Chris Doyle

Studio Rotation
April 19th to May 17th, 2025

Text by Christian Barragán

Chris Doyle (Pennsylvania, 1959) is an artist whose work, for more than thirty years, has been characterized by his large-scale and long-term projects in which he uses a hybridization of analogue and digital technologies, shifting of public and private spaces, engagement with diverse historical, social and environmental contexts, as well as a constant research into the history of art. From these central axes in his practice, Doyle created the mural painting project ‘Studio Rotation’, which was developed during two phases corresponding to the research and production periods of the residencies Cave Paintings in Mexico City and Reach Projects in Blue Hill, Maine between 2023 and 2024.

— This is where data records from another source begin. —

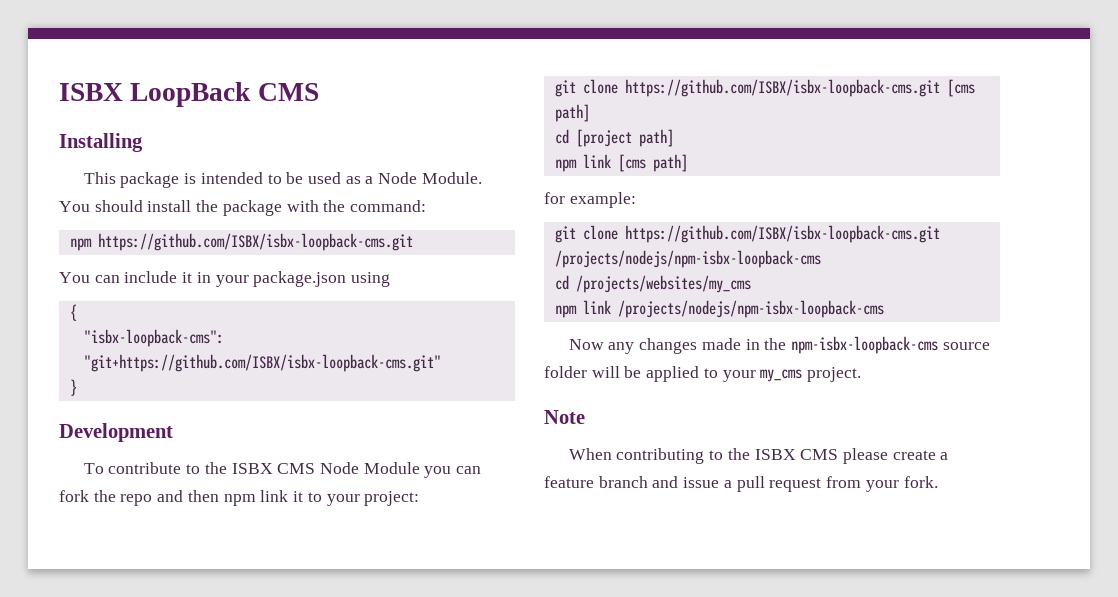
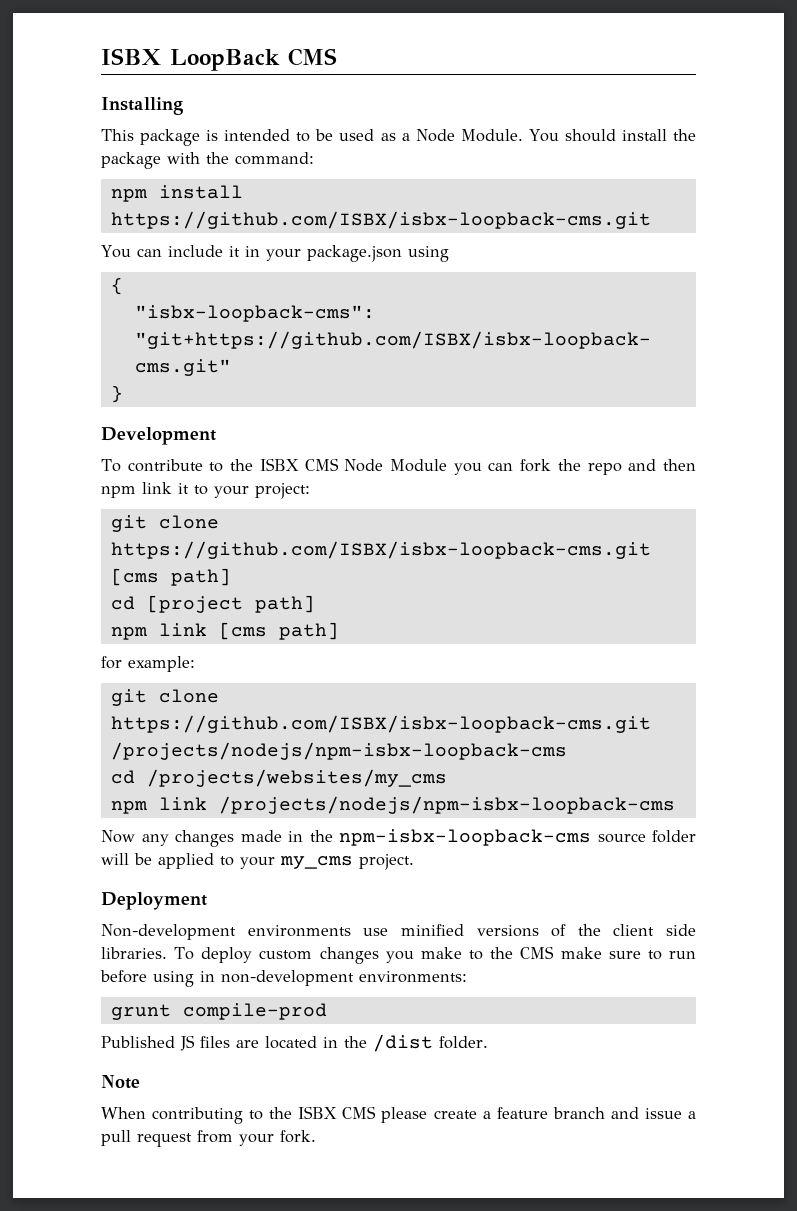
- npm https://github.com/ISBX/isbx-loopback-cms.git
+ npm install https://github.com/ISBX/isbx-loopback-cms.git
+ Deployment
+ Non-development environments use minified versions of the client side libraries. To deploy custom changes you make to the CMS make sure to run before using in non-development environments:
+ grunt compile-prod
+ Published JS files are located in the /dist folder.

Initially attracted by Isamu Noguchi's high-relief mural in polychrome cement carved on brick in the Abelardo L. Rodriguez public market, ‘History of Mexico’ (1935-1936), Doyle then focused his activity on the Noguchi Garden Museum in Queens, once Noguchi's studio. Designed in the manner of a palimpsest and executed sequentially on a single wall, Doyle painted twelve murals of interior and exterior views of the studio garden museum. At the conclusion of this monumental task, the final mural was detached. In addition to this remnant, the artist documented in photography (perhaps another trace, albeit digital) the twelve views and assembled with them a multimedia animation that recreates Noguchi's studio garden museum in motion.

Afterwards, Doyle then recreated a fragment of the models painted by David Alfaro Siqueiros in his studio house on Tres Picos Street in Mexico City, which is now the Sala de Arte Público Siqueiros museum. The section chosen by Doyle corresponds to the spatial composition Siqueiros sketched for the mural ‘The March of Humanity’, one of the masterpieces of Mexican muralism. On this contemporary version of Siqueiros's mural, in which many of his plastic experiments are synthesised and where he integrated painting with sculpture and architecture, Doyle incorporated an optical experience by generating in real time an animation made with the technique of the barrier grid, known as kinegram.This work was also detached and moved to op.cit (1) to be exhibited together with the rest of the project.

At this point in the process of ‘Studio Rotation’, the question arises: what would painting be like if it were treated as sculpture? Or even more: what would painting be like if it were treated as sculpting in space? In the first case, relief and spatial projection could be considered as an approximation towards a possible answer, and in this sense, the work of David Alfaro Siqueiros could be approached as an attempt at transition between one dimension and the other. In the second case, the action of transferring a painting from its context to another site becomes an exercise in abstraction both for the work itself and for the spaces that contain it. It happens then that content and container are mutually transfigured and the friction of states opens up a virtual potential in which painting, sculpture, architecture and public space migrate their centres of rotation indefinitely and constantly.

Derived from all this and in conversation with Noguchi's concepts of ‘sculpture of spaces’ and Siqueiros's ‘sculpture-painting’ and ‘plastic integration’, Chris Doyle's project establishes a path of transit towards a mural painting that contemplates (in addition to the traditional two and three dimensions of painting and sculpture, respectively) a virtual space in which the analogue and the digital, the past and the present, figuration and abstraction, static and mobile coexist indistinctly alongside the assemblage between macrohistory and microhistory, as well as notions of individual and collaborative authorship.

Chris Doyle (b. 1959, Pennsylvania) Visual artist who lives and works between New York and Blue Hill, Maine. He has exhibited his work extensively at venues in the United States and internationally, including the Brooklyn Museum of Art, Queens Museum of Art, P.S.1 Museum of Contemporary Art, MassMoCA, The San Jose Museum of Art, The Aldrich Contemporary Art Museum, The Tang Teaching Museum, The Wellin Museum of Art, The University of Michigan Museum of Art, Sculpture Center, The Brooklyn Academy of Music, and as part of the New York Video Festival at Lincoln Center and the Melbourne International Arts Festival.

He received a fellowship from the John Simon Guggenheim Foundation in 2014 and the Borusan Contemporary Art Collection Award in 2014. His work has also received grants from the Creative Capital Foundation, the New York Foundation for the Arts, NYSCA and the MAP Fund.

His temporary and permanent urban projects include commissions for the U.S. Embassy in Sarajevo, Bosnia, the U.S. Ambassador's residence in Stockholm, Sweden, as well as for Melbourne, Australia and Edmonton, Canada; within the U.S., he has received commissions from Culver City, California; Kansas City, Missouri; Tampa, Florida; Louisville, Kentucky; Austin, Texas; Times Square in New York City; and, most recently, at the 50th anniversary celebration of Wave Hill in the Bronx, New York.